A state pensioner has been fighting for almost a year over an underpayment of £17,700 | Personal Finance | Finances

A state pensioner went before the DWP for almost a year to secure £17,700 in arrears.

Retired executive Christine Plant owed the amount because her National Insurance (NI) record did not include Home Responsibilitie Protection (HRP), which is believed to affect hundreds of thousands of women.

She had to fight both HMRC and DWP, making several long phone calls, to finally get the amount she was owed.

The HRP scheme ran from 1978 to 2010, with the HRP added to an individual’s record to top up National Insurance contributions towards the State Pension while they were unemployed and caring for a child, sick or disabled person. The missing HRP problem mainly concerns women who were not working while caring for children.

In Ms Plant’s case, she was due a £28-a-week increase in her state pension, increasing her entitlement to £171 a week, which resulted in her arrears of more than £17,700, This Is Money reports.

She first contacted HMRC in November 2023 because she believed she might be owed payments for the time she was not working and raising her children.

The tax authority responded to her in the same month, confirming that she was owed the money, but she had difficulty meeting the deadline.

She called three times and was told her case would be marked “urgent,” but heard nothing more. She once made a three-hour phone call and was passed around various departments, but to no avail.

She said: “I called HMRC again. I said it’s been a year. I said if I owed you money, you wouldn’t have waited so long.”

Her case was finally resolved 11 months after she first contacted HMRC with her query.

A DWP spokesman told This Is Money: “We apologize for the delay in processing Ms Plant’s award. If errors do occur, we try to resolve them as quickly as possible.”

The government started sending letters regarding HRP over a year ago. Around 210,000 pensioners will receive part of the underpayments totaling £1.5 billion, with each case owing an average of £5,000.
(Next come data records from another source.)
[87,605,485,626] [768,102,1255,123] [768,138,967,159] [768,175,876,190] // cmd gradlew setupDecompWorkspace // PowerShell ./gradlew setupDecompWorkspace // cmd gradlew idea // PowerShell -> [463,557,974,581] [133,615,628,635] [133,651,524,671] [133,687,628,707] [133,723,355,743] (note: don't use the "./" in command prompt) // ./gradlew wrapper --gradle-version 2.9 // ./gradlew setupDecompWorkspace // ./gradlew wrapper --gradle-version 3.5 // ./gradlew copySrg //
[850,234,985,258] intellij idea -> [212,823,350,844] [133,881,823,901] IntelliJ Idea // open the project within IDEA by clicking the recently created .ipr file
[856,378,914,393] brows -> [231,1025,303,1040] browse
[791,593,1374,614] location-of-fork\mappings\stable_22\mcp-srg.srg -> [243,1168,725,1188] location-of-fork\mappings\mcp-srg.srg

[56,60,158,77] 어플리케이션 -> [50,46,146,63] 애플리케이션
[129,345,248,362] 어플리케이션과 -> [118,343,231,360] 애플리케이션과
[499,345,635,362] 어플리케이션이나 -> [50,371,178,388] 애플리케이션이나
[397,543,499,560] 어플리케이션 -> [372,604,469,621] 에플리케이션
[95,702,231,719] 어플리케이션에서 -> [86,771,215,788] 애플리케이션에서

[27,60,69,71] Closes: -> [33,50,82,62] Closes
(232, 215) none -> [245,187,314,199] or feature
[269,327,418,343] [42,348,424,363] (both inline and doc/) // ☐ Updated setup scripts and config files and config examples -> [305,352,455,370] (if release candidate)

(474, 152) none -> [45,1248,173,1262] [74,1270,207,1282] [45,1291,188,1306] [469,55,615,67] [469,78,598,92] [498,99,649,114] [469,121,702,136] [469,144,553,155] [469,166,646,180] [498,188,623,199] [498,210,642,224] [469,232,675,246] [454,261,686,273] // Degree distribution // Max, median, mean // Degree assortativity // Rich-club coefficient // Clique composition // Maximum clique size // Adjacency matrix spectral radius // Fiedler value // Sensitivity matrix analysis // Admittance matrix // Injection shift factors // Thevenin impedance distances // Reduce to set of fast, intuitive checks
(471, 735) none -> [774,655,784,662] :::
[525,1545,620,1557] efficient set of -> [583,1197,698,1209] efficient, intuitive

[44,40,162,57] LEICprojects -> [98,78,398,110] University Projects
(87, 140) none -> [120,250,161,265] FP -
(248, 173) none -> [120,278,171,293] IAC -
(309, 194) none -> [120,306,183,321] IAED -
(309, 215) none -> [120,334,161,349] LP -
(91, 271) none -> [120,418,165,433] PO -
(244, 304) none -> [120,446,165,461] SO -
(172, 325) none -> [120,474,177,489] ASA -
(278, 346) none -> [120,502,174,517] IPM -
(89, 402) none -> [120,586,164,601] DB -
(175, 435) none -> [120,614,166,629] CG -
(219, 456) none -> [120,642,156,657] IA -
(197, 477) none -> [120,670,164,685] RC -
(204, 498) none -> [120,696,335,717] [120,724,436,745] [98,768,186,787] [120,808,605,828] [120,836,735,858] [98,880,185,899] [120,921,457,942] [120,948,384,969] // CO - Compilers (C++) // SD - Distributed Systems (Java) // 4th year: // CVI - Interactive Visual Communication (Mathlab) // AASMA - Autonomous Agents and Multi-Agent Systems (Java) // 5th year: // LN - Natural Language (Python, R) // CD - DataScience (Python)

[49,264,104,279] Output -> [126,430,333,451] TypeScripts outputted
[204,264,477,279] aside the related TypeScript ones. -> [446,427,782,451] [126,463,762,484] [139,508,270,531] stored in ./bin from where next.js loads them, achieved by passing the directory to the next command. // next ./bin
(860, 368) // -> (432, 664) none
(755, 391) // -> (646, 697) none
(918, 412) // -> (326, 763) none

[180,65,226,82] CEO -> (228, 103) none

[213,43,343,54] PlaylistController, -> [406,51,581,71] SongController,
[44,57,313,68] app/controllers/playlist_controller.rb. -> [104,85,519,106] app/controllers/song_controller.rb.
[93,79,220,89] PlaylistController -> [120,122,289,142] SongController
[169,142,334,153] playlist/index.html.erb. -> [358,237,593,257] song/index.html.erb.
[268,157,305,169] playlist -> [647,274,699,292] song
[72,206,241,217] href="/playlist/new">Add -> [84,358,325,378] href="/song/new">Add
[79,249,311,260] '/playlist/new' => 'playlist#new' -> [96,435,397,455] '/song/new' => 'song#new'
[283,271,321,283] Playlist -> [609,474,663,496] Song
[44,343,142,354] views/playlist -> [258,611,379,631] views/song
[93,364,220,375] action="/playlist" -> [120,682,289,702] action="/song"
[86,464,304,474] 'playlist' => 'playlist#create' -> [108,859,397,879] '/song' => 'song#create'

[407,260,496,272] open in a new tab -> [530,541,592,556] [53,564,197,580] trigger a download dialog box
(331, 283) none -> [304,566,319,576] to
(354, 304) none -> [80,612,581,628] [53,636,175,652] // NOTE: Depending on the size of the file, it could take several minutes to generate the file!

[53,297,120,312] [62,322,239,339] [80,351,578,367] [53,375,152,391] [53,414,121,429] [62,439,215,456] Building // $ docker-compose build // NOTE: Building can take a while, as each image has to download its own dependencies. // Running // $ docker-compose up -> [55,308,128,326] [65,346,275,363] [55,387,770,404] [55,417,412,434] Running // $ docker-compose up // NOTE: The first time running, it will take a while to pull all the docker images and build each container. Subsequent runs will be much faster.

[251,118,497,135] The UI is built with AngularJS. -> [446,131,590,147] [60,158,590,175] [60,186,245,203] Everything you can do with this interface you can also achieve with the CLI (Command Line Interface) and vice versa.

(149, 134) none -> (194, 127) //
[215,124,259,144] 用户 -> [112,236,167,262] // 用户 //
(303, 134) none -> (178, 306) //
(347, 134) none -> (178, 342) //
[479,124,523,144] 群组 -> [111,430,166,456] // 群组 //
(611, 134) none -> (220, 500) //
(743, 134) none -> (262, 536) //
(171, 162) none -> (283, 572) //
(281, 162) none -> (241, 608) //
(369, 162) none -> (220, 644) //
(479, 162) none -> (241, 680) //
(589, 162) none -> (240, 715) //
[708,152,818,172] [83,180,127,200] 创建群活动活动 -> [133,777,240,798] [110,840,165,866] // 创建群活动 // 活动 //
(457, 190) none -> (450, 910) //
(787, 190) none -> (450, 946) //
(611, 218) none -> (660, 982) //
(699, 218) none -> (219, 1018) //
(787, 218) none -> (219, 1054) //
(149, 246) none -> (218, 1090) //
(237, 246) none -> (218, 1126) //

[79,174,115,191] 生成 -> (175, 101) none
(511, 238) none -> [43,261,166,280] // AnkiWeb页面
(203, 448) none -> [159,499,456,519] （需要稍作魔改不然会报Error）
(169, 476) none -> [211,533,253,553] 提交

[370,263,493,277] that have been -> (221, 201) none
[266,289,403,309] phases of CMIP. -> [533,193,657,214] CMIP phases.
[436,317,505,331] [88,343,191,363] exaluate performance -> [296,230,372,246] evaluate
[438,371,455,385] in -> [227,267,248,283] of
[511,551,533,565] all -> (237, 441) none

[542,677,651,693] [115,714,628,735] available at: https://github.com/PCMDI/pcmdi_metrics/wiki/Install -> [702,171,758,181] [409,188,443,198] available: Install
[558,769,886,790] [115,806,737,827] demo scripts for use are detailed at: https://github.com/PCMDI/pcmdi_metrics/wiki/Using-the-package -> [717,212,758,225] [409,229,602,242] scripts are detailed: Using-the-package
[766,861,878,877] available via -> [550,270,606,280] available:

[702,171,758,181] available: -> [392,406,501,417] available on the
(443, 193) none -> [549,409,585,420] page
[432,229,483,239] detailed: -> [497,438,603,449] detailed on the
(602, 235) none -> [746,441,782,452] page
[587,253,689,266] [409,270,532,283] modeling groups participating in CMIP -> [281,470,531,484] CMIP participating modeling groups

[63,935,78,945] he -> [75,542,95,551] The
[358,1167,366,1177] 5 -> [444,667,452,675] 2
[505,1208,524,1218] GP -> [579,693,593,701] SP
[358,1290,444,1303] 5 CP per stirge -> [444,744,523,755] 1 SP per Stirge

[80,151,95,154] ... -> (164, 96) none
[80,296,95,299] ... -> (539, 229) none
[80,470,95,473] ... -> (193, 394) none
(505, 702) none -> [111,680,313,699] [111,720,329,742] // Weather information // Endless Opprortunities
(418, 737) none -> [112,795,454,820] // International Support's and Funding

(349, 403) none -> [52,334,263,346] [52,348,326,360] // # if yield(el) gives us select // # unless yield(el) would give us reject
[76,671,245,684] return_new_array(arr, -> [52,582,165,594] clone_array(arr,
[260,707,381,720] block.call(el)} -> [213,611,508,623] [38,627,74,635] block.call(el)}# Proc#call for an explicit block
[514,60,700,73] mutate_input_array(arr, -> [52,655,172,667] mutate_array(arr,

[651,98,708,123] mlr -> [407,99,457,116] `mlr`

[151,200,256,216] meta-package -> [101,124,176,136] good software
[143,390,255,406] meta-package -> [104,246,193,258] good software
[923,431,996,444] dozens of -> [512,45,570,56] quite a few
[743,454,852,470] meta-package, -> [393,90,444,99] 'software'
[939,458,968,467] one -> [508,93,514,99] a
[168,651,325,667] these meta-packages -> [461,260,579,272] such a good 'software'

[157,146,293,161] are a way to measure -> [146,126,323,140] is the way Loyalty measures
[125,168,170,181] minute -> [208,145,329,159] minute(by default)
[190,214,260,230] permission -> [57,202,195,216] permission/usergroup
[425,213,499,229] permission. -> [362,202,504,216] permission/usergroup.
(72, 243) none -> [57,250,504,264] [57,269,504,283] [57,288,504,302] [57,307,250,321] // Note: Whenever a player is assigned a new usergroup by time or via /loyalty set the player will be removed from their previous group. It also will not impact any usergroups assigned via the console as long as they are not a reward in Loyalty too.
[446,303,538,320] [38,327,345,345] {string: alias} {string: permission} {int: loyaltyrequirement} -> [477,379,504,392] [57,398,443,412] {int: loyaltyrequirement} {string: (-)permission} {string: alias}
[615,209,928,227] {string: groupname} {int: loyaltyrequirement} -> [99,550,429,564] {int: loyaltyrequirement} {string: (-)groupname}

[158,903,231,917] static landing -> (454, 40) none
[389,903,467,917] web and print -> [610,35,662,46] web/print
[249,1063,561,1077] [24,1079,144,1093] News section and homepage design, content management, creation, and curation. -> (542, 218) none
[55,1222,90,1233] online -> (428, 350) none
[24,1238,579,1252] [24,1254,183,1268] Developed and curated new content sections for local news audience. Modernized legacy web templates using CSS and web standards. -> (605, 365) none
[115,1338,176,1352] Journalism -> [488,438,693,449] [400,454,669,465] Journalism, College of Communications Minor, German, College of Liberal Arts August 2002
When a person dies, a representative can make a claim on their behalf.

There was a tool on the government website that you could use to check if you were eligible for Home Responsibilities Protection.

The online HRP tool can be used to claim HRP for full tax years (April 6 to April 5) between 1978 and 2010 if any of the following applies:

  • you applied for family allowance for a child under 16 years of age
  • you looked after a child with your partner, who received child benefit instead of you
  • you were receiving Low Income Benefit because you were caring for someone who was sick or disabled
  • you took care of a sick or disabled person receiving certain benefits.